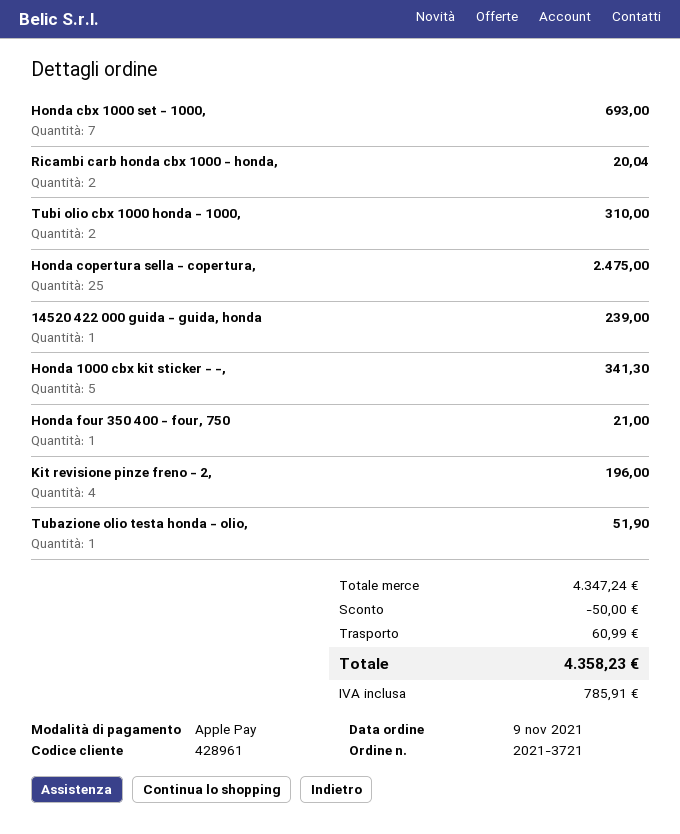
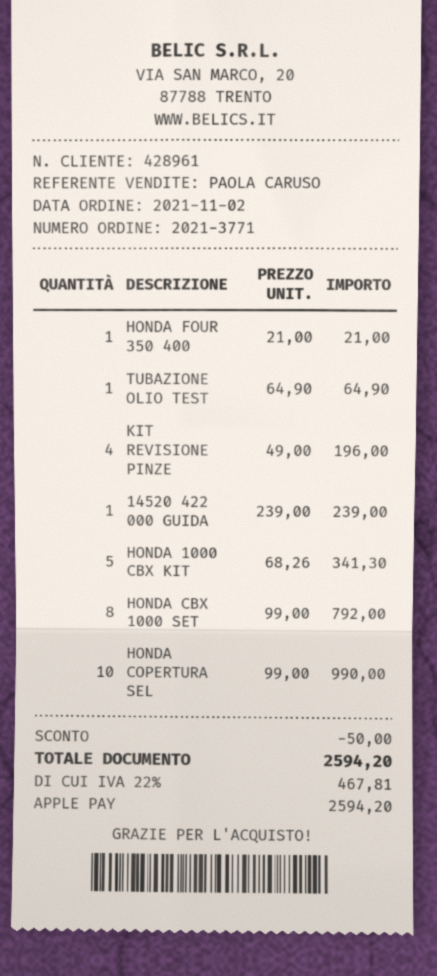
order number: 2021-3721 -> 2021-3771
order date: 2021-11-09 -> 2021-11-02
Honda cbx 1000 set - 1000,: 7 for 693.00 -> 8 for 792.00
Ricambi carb honda cbx 1000 - honda,: 2 for 20.04 -> none
Tubi olio cbx 1000 honda - 1000,: 2 for 310.00 -> none
Honda copertura sella - copertura,: 25 for 2475.00 -> 10 for 990.00
Tubazione olio testa honda - olio,: 1 for 51.90 -> 1 for 64.90
shipping: 60.99 -> none
tax: 785.91 -> 467.81
total: 4358.23 -> 2594.20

#### [WHAT YOU NEED TO DO]
Write out the lines of the records exactly, starting at the one holding "Honda copertura sella" and ending with the last line, and include no others.

#### [EXERCISE SOLUTION]
Honda copertura sella - copertura,: 25 for 2475.00 -> 10 for 990.00
Tubazione olio testa honda - olio,: 1 for 51.90 -> 1 for 64.90
shipping: 60.99 -> none
tax: 785.91 -> 467.81
total: 4358.23 -> 2594.20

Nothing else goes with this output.